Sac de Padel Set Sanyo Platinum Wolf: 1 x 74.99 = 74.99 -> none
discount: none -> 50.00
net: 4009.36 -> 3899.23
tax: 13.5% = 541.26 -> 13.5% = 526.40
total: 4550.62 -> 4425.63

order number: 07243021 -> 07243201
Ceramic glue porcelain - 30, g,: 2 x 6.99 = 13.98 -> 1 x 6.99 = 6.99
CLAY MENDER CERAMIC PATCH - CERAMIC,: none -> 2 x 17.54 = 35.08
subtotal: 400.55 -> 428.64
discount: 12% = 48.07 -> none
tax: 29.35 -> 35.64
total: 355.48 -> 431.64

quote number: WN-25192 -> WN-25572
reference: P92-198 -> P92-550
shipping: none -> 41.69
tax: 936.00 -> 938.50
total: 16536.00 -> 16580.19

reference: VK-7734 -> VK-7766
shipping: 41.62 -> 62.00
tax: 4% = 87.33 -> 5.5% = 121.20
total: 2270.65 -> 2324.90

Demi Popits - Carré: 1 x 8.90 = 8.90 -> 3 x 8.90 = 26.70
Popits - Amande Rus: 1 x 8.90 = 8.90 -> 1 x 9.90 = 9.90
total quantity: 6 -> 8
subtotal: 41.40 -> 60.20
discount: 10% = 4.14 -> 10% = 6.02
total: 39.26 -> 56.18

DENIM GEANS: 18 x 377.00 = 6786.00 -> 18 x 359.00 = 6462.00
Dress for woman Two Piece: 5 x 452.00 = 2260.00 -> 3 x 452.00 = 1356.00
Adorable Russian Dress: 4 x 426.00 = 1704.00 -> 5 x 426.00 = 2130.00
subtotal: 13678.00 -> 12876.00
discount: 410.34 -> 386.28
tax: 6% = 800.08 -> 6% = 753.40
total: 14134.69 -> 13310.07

### ACTIVITY
Every record above must be set down again, word for word.

### ANSWER TO THE EXERCISE
Sac de Padel Set Sanyo Platinum Wolf: 1 x 74.99 = 74.99 -> none
discount: none -> 50.00
net: 4009.36 -> 3899.23
tax: 13.5% = 541.26 -> 13.5% = 526.40
total: 4550.62 -> 4425.63

order number: 07243021 -> 07243201
Ceramic glue porcelain - 30, g,: 2 x 6.99 = 13.98 -> 1 x 6.99 = 6.99
CLAY MENDER CERAMIC PATCH - CERAMIC,: none -> 2 x 17.54 = 35.08
subtotal: 400.55 -> 428.64
discount: 12% = 48.07 -> none
tax: 29.35 -> 35.64
total: 355.48 -> 431.64

quote number: WN-25192 -> WN-25572
reference: P92-198 -> P92-550
shipping: none -> 41.69
tax: 936.00 -> 938.50
total: 16536.00 -> 16580.19

reference: VK-7734 -> VK-7766
shipping: 41.62 -> 62.00
tax: 4% = 87.33 -> 5.5% = 121.20
total: 2270.65 -> 2324.90

Demi Popits - Carré: 1 x 8.90 = 8.90 -> 3 x 8.90 = 26.70
Popits - Amande Rus: 1 x 8.90 = 8.90 -> 1 x 9.90 = 9.90
total quantity: 6 -> 8
subtotal: 41.40 -> 60.20
discount: 10% = 4.14 -> 10% = 6.02
total: 39.26 -> 56.18

DENIM GEANS: 18 x 377.00 = 6786.00 -> 18 x 359.00 = 6462.00
Dress for woman Two Piece: 5 x 452.00 = 2260.00 -> 3 x 452.00 = 1356.00
Adorable Russian Dress: 4 x 426.00 = 1704.00 -> 5 x 426.00 = 2130.00
subtotal: 13678.00 -> 12876.00
discount: 410.34 -> 386.28
tax: 6% = 800.08 -> 6% = 753.40
total: 14134.69 -> 13310.07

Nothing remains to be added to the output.